• _Exercise aim_:
Although the records contain pictures, the copy must not; reproduce everything else in them exactly.

::::

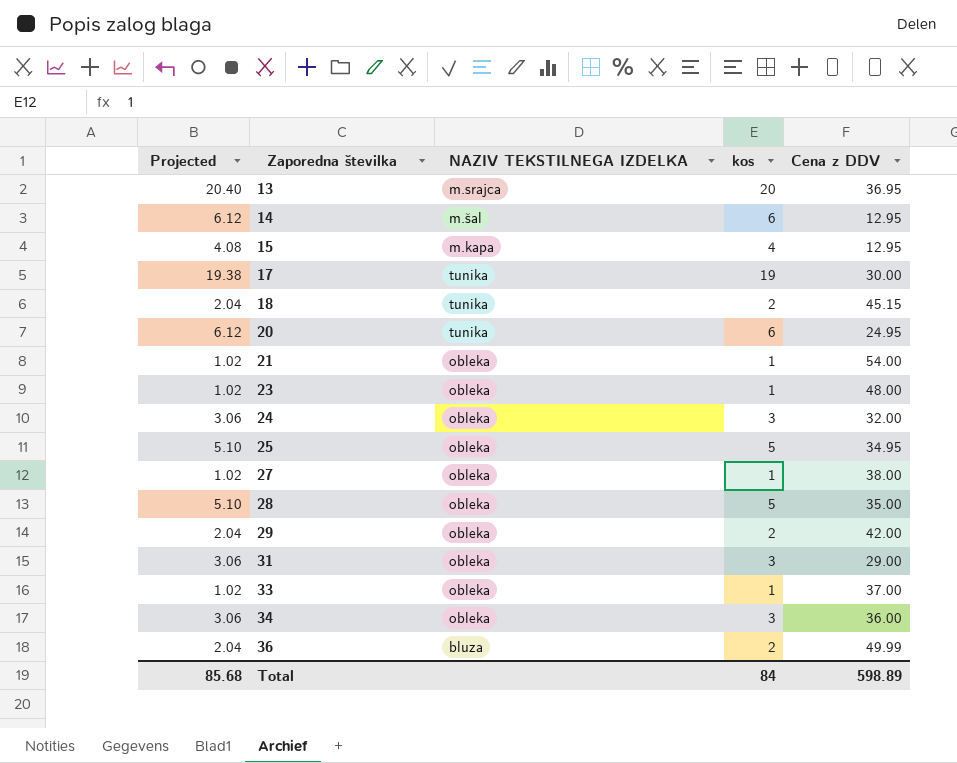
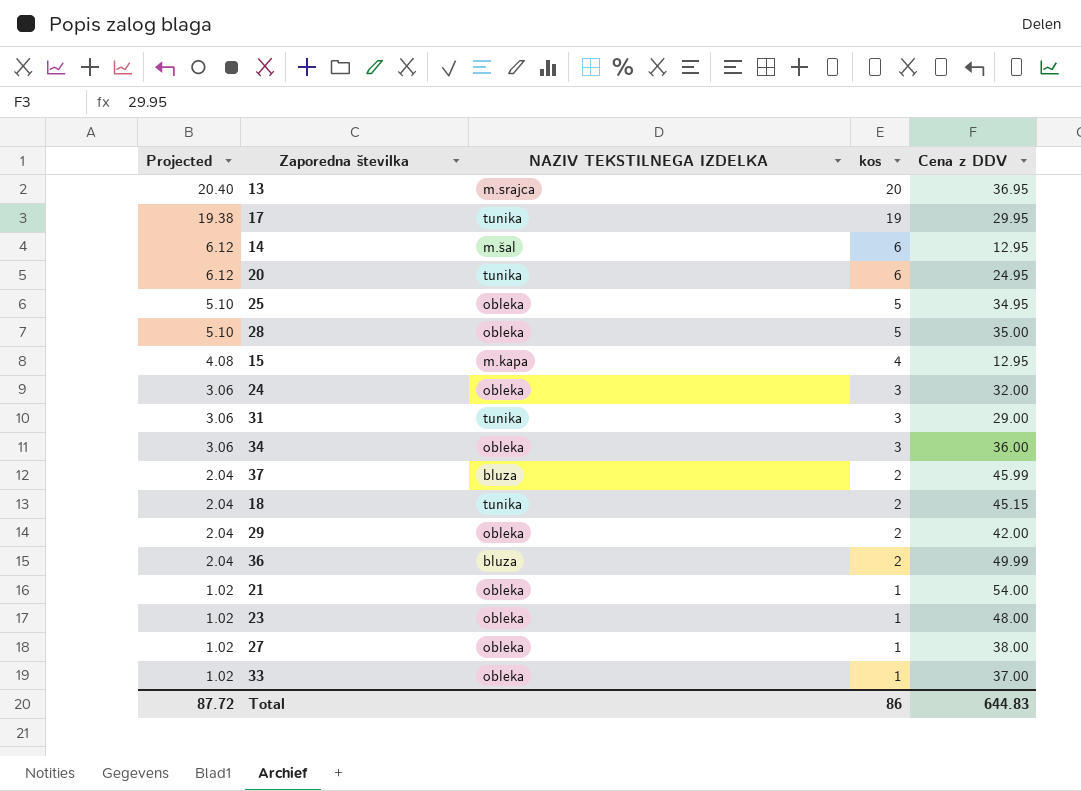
row order: Zaporedna številka ascending -> Projected descending
17 | Cena z DDV: 30.00 -> 29.95
31 | NAZIV TEKSTILNEGA IZDELKA: obleka -> tunika
row 37: none -> 2.04 | bluza | 2 | 45.99
Total | Projected: 85.68 -> 87.72
Total | kos: 84 -> 86
Total | Cena z DDV: 598.89 -> 644.83

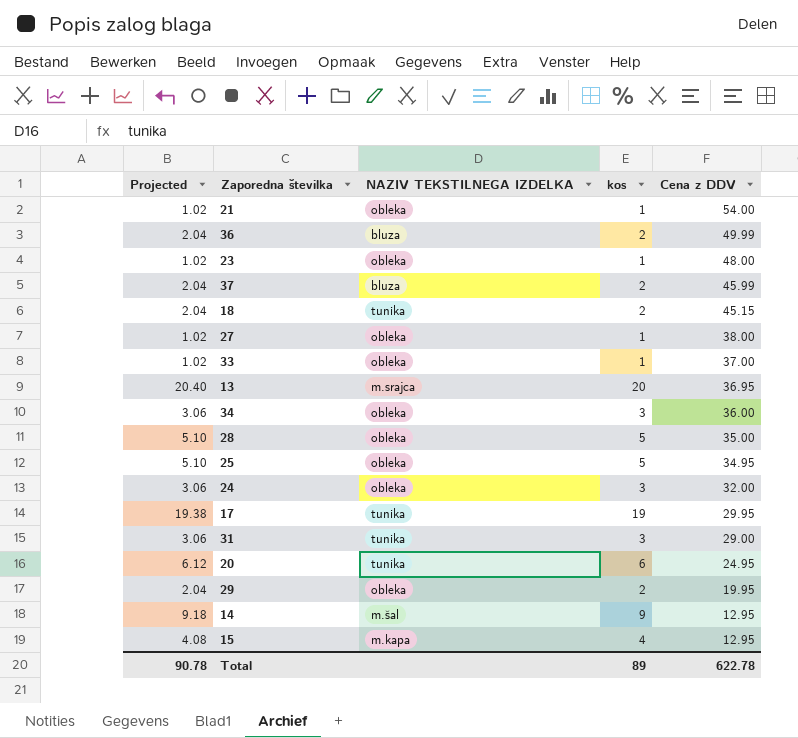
row order: Projected descending -> Cena z DDV descending
29 | Cena z DDV: 42.00 -> 19.95
14 | Projected: 6.12 -> 9.18
14 | kos: 6 -> 9
Total | Projected: 87.72 -> 90.78
Total | kos: 86 -> 89
Total | Cena z DDV: 644.83 -> 622.78

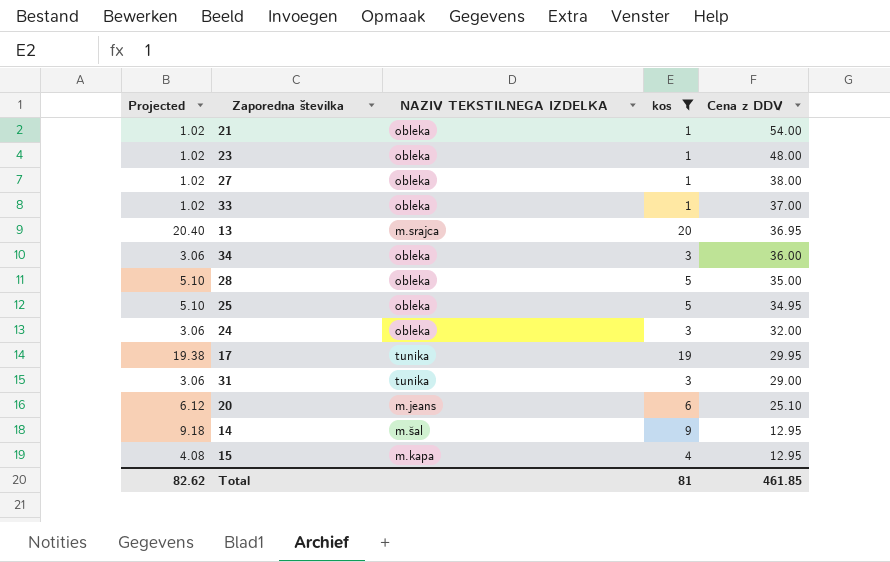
filter: none -> kos != 2
20 | NAZIV TEKSTILNEGA IZDELKA: tunika -> m.jeans
20 | Cena z DDV: 24.95 -> 25.10
Total | Projected: 90.78 -> 82.62
Total | kos: 89 -> 81
Total | Cena z DDV: 622.78 -> 461.85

::::

• _Solution_:
row order: Zaporedna številka ascending -> Projected descending
17 | Cena z DDV: 30.00 -> 29.95
31 | NAZIV TEKSTILNEGA IZDELKA: obleka -> tunika
row 37: none -> 2.04 | bluza | 2 | 45.99
Total | Projected: 85.68 -> 87.72
Total | kos: 84 -> 86
Total | Cena z DDV: 598.89 -> 644.83

row order: Projected descending -> Cena z DDV descending
29 | Cena z DDV: 42.00 -> 19.95
14 | Projected: 6.12 -> 9.18
14 | kos: 6 -> 9
Total | Projected: 87.72 -> 90.78
Total | kos: 86 -> 89
Total | Cena z DDV: 644.83 -> 622.78

filter: none -> kos != 2
20 | NAZIV TEKSTILNEGA IZDELKA: tunika -> m.jeans
20 | Cena z DDV: 24.95 -> 25.10
Total | Projected: 90.78 -> 82.62
Total | kos: 89 -> 81
Total | Cena z DDV: 622.78 -> 461.85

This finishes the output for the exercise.